Although JOF can occur anywhere in the skeleton, its highest incidence is in the facial bones, most commonly the maxilla [2,6]. One clinical feature that helps differentiate TJOF from PJOF is the site of involvement, with PJOF occurring mainly in the paranasal sinuses and TJOF occurring mainly in the maxilla [5]. Mandibular and extracranial involvement are rare [2].

Gender predilection has been a matter of controversy, with some authors claiming no predilection for either gender, whereas Johnson et al. found a higher incidence in females [2] and El-Mofty reported a male predilection [5].

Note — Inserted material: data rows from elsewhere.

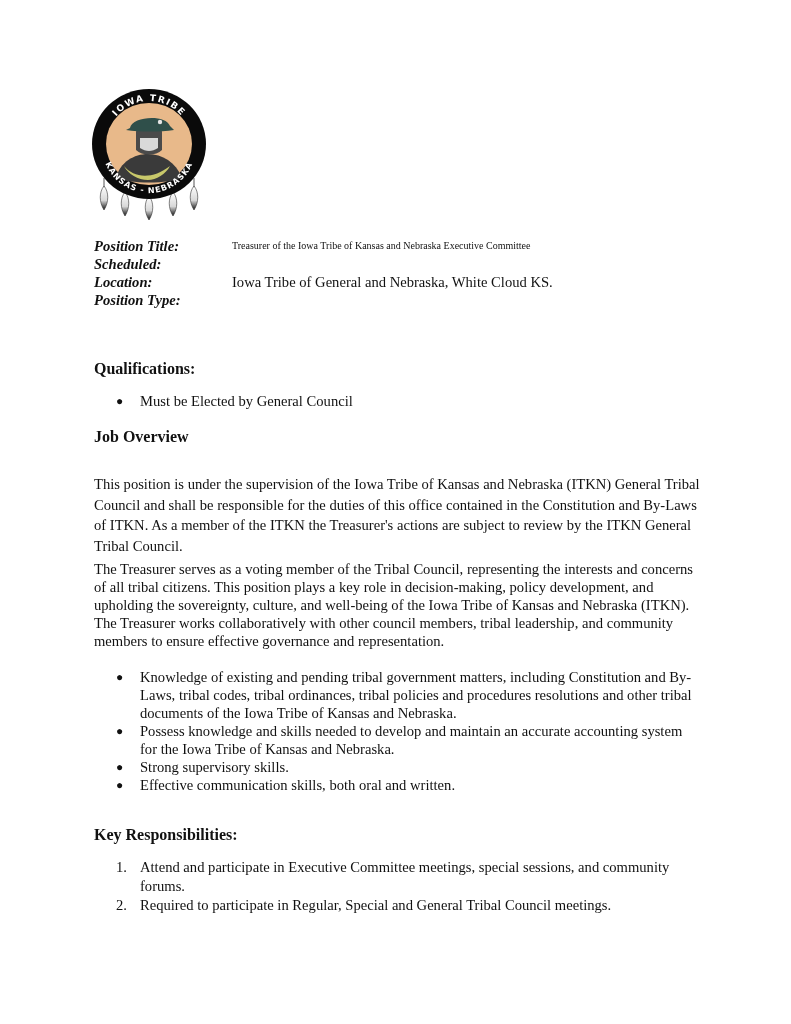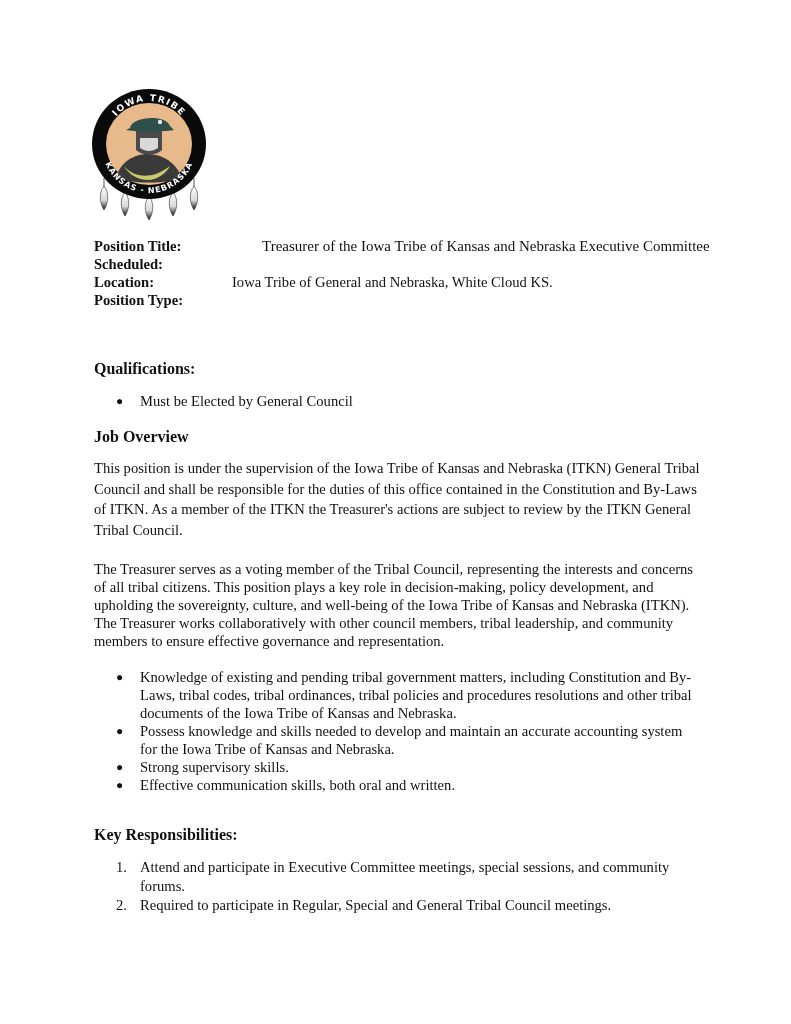--- a/index.html
+++ b/index.html
@@ -42,6 +42,7 @@
       width: 138px;
       flex: 0 0 138px;
       font-weight: bold;
+      font-style: italic;
     }
     .meta-value {
       flex: 1;

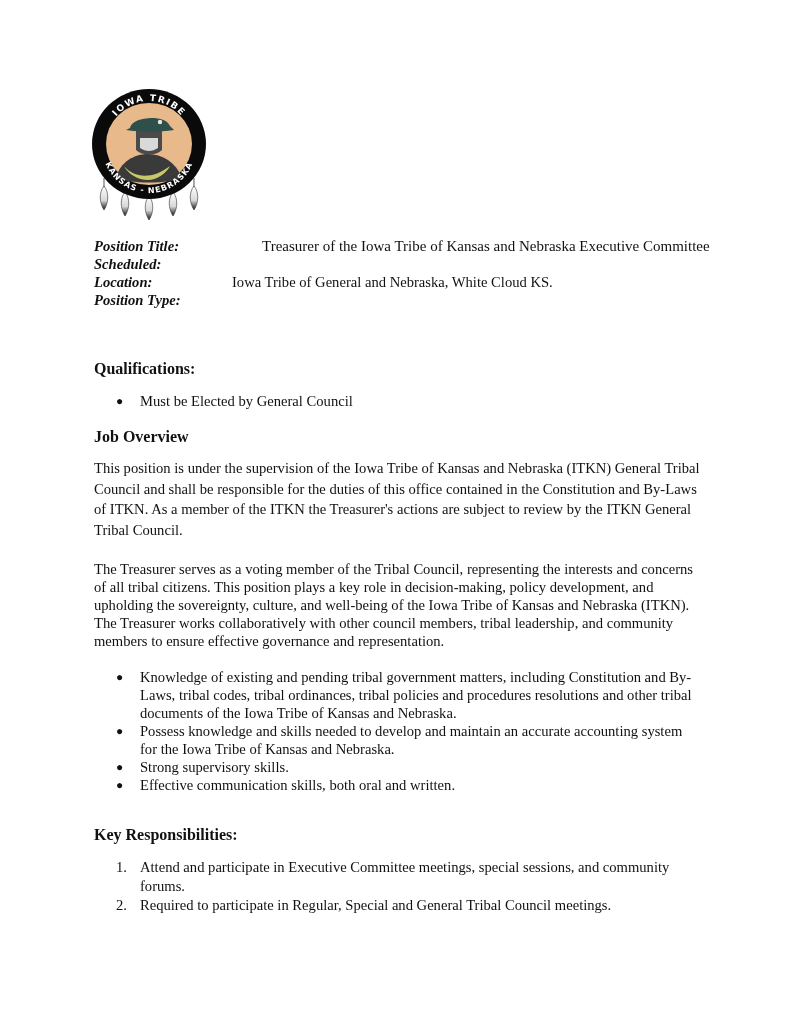--- a/index.html
+++ b/index.html
@@ -48,8 +48,7 @@
       flex: 1;
     }
     .meta-value.small {
-      font-size: 15px;
-      margin-left: 30px;
+      font-size: 10px;
     }
     .h {
       position: absolute;

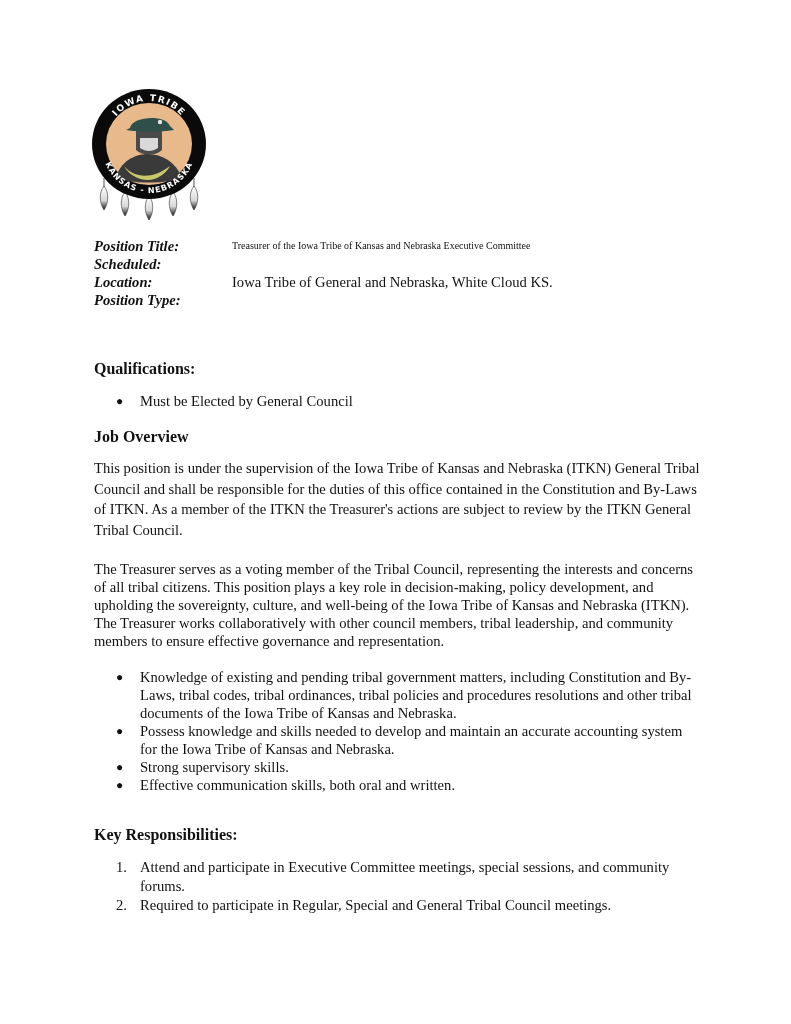--- a/index.html
+++ b/index.html
@@ -161,7 +161,7 @@
   </div>
 
   <div class="h" style="top:428px;">Job Overview</div>
-  <div class="para" style="top:458px; line-height:20.5px;">This position is under the supervision of the Iowa Tribe of Kansas and Nebraska (ITKN) General Tribal Council and shall be responsible for the duties of this office contained in the Constitution and By-Laws of ITKN. As a member of the ITKN the Treasurer's actions are subject to review by the ITKN General Tribal Council.</div>
+  <div class="para" style="top:474px; line-height:20.5px;">This position is under the supervision of the Iowa Tribe of Kansas and Nebraska (ITKN) General Tribal Council and shall be responsible for the duties of this office contained in the Constitution and By-Laws of ITKN. As a member of the ITKN the Treasurer's actions are subject to review by the ITKN General Tribal Council.</div>
   <div class="para" style="top:560px; line-height:18px;">The Treasurer serves as a voting member of the Tribal Council, representing the interests and concerns of all tribal citizens. This position plays a key role in decision-making, policy development, and upholding the sovereignty, culture, and well-being of the Iowa Tribe of Kansas and Nebraska (ITKN). The Treasurer works collaboratively with other council members, tribal leadership, and community members to ensure effective governance and representation.</div>
 
   <div class="bullets" style="top:668px;">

JOF clinically manifests as an asymptomatic bony-hard swelling, the duration and extent of which may vary depending on the site and aggressiveness of the lesion. It can expand the involved bones, causing facial asymmetry. Depending on the site, symptoms such as pain, paresthesia, malocclusion, sinusitis, proptosis, etc., can also occur due to the swelling [6,8].

Radiographically it can be radiolucent, mixed, or radiopaque, like any fibroosseous lesion depending on the degree of calcification [4], with root displacement commonly and resorption rarely [4,6,8]. The lesion can cause expansion as well as perforation [5]. A 'ground-glass' appearance on radiographs has been reported which can be mistaken for fibrous dysplasia [5]. It usually has a concentric or centrifugal growth pattern, which can lead to an erroneous clinical diagnosis of cemento-ossifying fibroma [6,9].

The microscopic features of the lesion are distinctive and include a cell-rich fibrous stroma containing bands of cellular osteoid without osteoblastic lining, osteoid strands, and trabeculae of woven bone [4,5,9]. JOF-PO (psammoma-like ossicles) type is slightly more cellular than JOF-WHO type. Due to the resemblance of the psammoma-like ossicles seen in JOF-PO type to the cementicles in cemento-ossifying fibroma, it has been argued that JOF-PO a type of cemento-ossifying fibroma [5]. However, the marked cellularity of JOF-PO is in sharp contrast to the usually stroma-rich appearance of the latter group of lesions.

The aggressive nature of this entity, along with the reported high rates of recurrence (30–58%), [5,6] suggests that JOF should be treated like a locally aggressive neoplasm. Surgical resection, rather than conservative curettage, is therefore the preferred line of treatment [3,6].

Juvenile ossifying fibroma is an aggressive lesion which needs to be differentiated clinically and histologically from other fibro-osseous lesion so that appropriate treatment can be given in accordance with the age of the patient/ keeping in mind the young age of patient. It is very important to have minimum 5 year follow up.